## TASK DIRECTIONS
Please reproduce the records below exactly, omitting any pictures they contain.

⁂

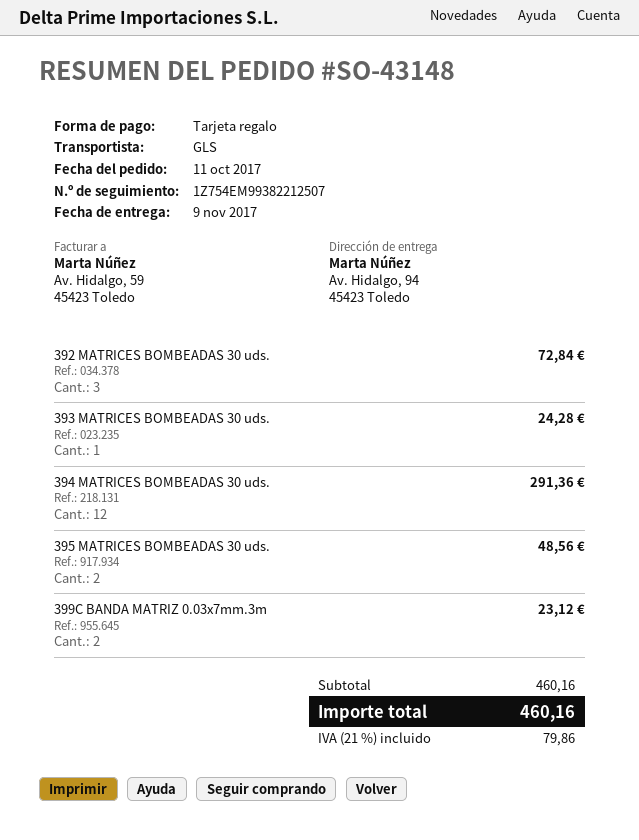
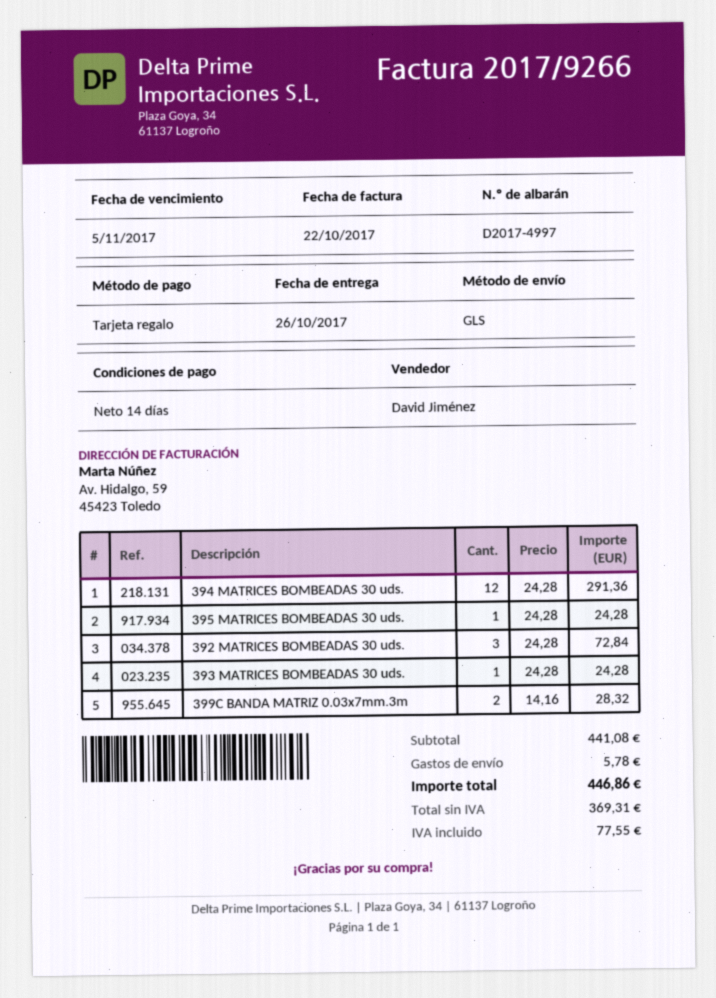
delivery date: 2017-11-09 -> 2017-10-26
395 MATRICES BOMBEADAS 30 uds.: 2 for 48.56 -> 1 for 24.28
399C BANDA MATRIZ 0.03x7mm.3m: 2 for 23.12 -> 2 for 28.32
subtotal: 460.16 -> 441.08
shipping: none -> 5.78
tax: 79.86 -> 77.55
total: 460.16 -> 446.86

⁂

## RESPONSE TO THIS TASK
delivery date: 2017-11-09 -> 2017-10-26
395 MATRICES BOMBEADAS 30 uds.: 2 for 48.56 -> 1 for 24.28
399C BANDA MATRIZ 0.03x7mm.3m: 2 for 23.12 -> 2 for 28.32
subtotal: 460.16 -> 441.08
shipping: none -> 5.78
tax: 79.86 -> 77.55
total: 460.16 -> 446.86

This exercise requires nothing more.